Appel à la responsabilité de chacun
Comment accepter, explique Christophe Tabutin, « que l’on nous achète la carcasse pratiquement au même prix qu’en 1988 », alors que, confirme son frère Benoît, « l’alimentation, les matières premières ne cessent d’augmenter ». Ils sont réunis dans une grange toute proche ; le débat, malgré le froid mais avec la promesse d’un bon café chaud, s’engage. Jean-Luc Mélenchon, pour qui il est visible que cette rencontre avec le monde agricole est inhabituelle, explique d’emblée que « le Front de gauche n’est pas un syndicat, nous affirmons une ambition politique de tourner la page de ce système ». Il poursuit: « Nous avons besoin d’une agriculture qui nourrisse de manière saine toute notre population », ce qui suppose de battre ceux qui, « alors que tous les signes montrent que nous roulons vers une catastrophe économique, continuent à inventer chaque jour des mesures pour libéraliser davantage ». De son côté, Patrick Le Hyaric fustige « les capitulations françaises et européennes devant les exigences de l’Organisation mondiale du commerce (OMC) qui mettent nos campagnes en difficulté » en imposant des importations excessives de viandes. De même, le député européen dénonce l’envolée des prix des matières premières. « Aujourd’hui, des acheteurs spéculent sur les récoltes de 2012 et 2013 avec les conséquences prévisibles sur les prix. » Autre aspect, la différence entre le prix payé aux éleveurs et celui payé par le consommateur qui fait dire à Jean-Luc Mélenchon : « Nous imposerons par la loi la baisse du coefficient multiplicateur entre le producteur et le consommateur. »
Pour le candidat à la présidentielle, l’agriculture comme notre économie « sont malades de la finance ». Il développe son argumentation sur les politiques d’austérité qui, « loin de nous sortir de la crise », risquent de nous « enfoncer dans la régression économique et sociale ». Il en appelle « à la responsabilité de chacun » pour « gagner le changement en 2012 » et ce, « sans croire au Père Noël et ceux qui vous promettent tout mais refusent de remettre en cause le traité de Lisbonne » qui prône la concurrence libre et non faussée.
Cette journée dans l’Allier avait débuté à midi par une rencontre avec les syndicats en présence du président (PCF) du conseil général, Jean-Paul Dufrègne, qui déclarait : « Si ici nous avons voté à la consultation des communistes pour notre ami André Chassaigne, aujourd’hui Jean-Luc Mélenchon est sans problème notre candidat pour porter nos valeurs communes et nous entendons tout faire pour obtenir le meilleur résultat possible. »
André Lajoinie s’engage
Ancien député communiste et candidat à l’élection présidentielle en 1988, André Lajoinie était présent à la rencontre de Jean-Luc Mélenchon avec les agriculteurs de l’Allier. « Je suis venu soutenir notre candidat en souhaitant qu’il fasse le meilleur résultat possible à la présidentielle de 2012 », explique-t-il.
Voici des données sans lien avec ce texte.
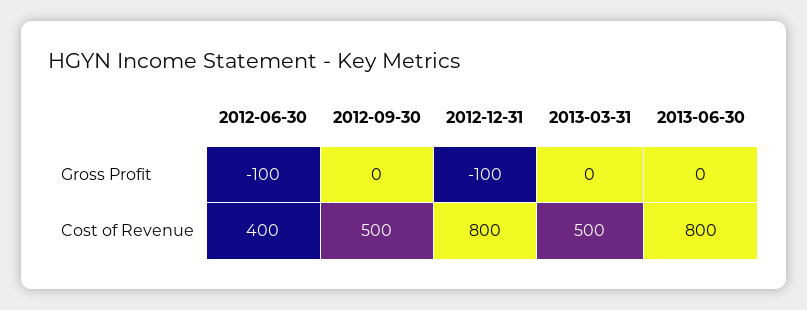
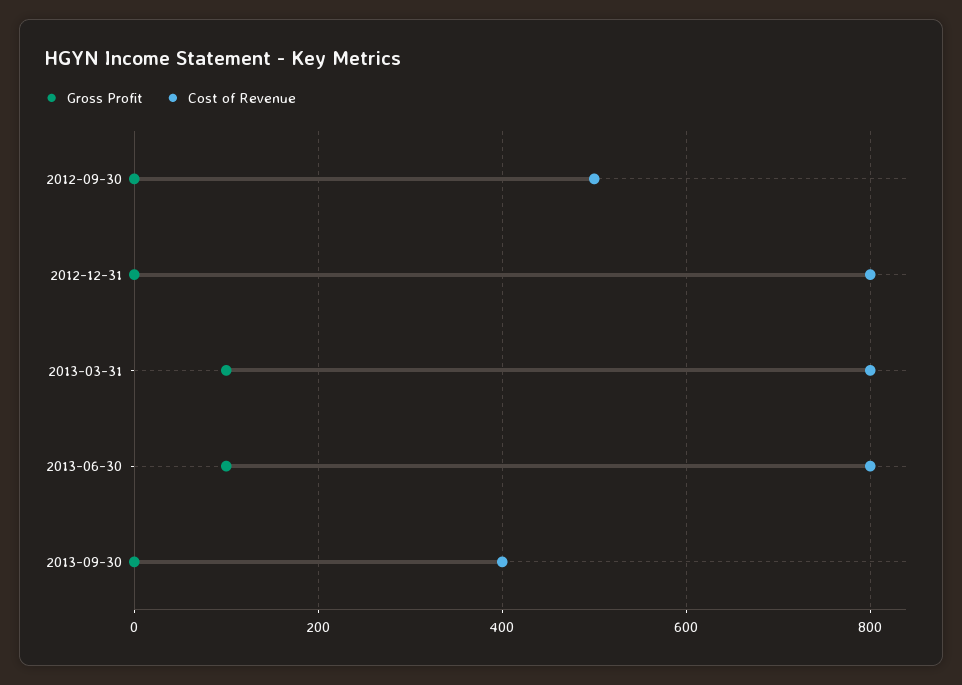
Gross Profit, 2012-06-30: -100 -> none
Gross Profit, 2012-12-31: -100 -> 0
Gross Profit, 2013-03-31: 0 -> 100
Gross Profit, 2013-06-30: 0 -> 100
Cost of Revenue, 2012-06-30: 400 -> none
Cost of Revenue, 2013-03-31: 500 -> 800
Gross Profit, 2013-09-30: none -> 0
Cost of Revenue, 2013-09-30: none -> 400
Il a affirmé, tout en accompagnant le candidat dans sa visite aux éleveurs : « Ses prises de position, en accord avec le PCF, lui donne une assise en progression. Tant vis-à-vis de la droite qu’au sein même de la gauche. » Décidé à s’engager au côté du candidat du Front de gauche, André Lajoinie se dit convaincu du « progrès de son audience car son programme peut vraiment changer les choses ».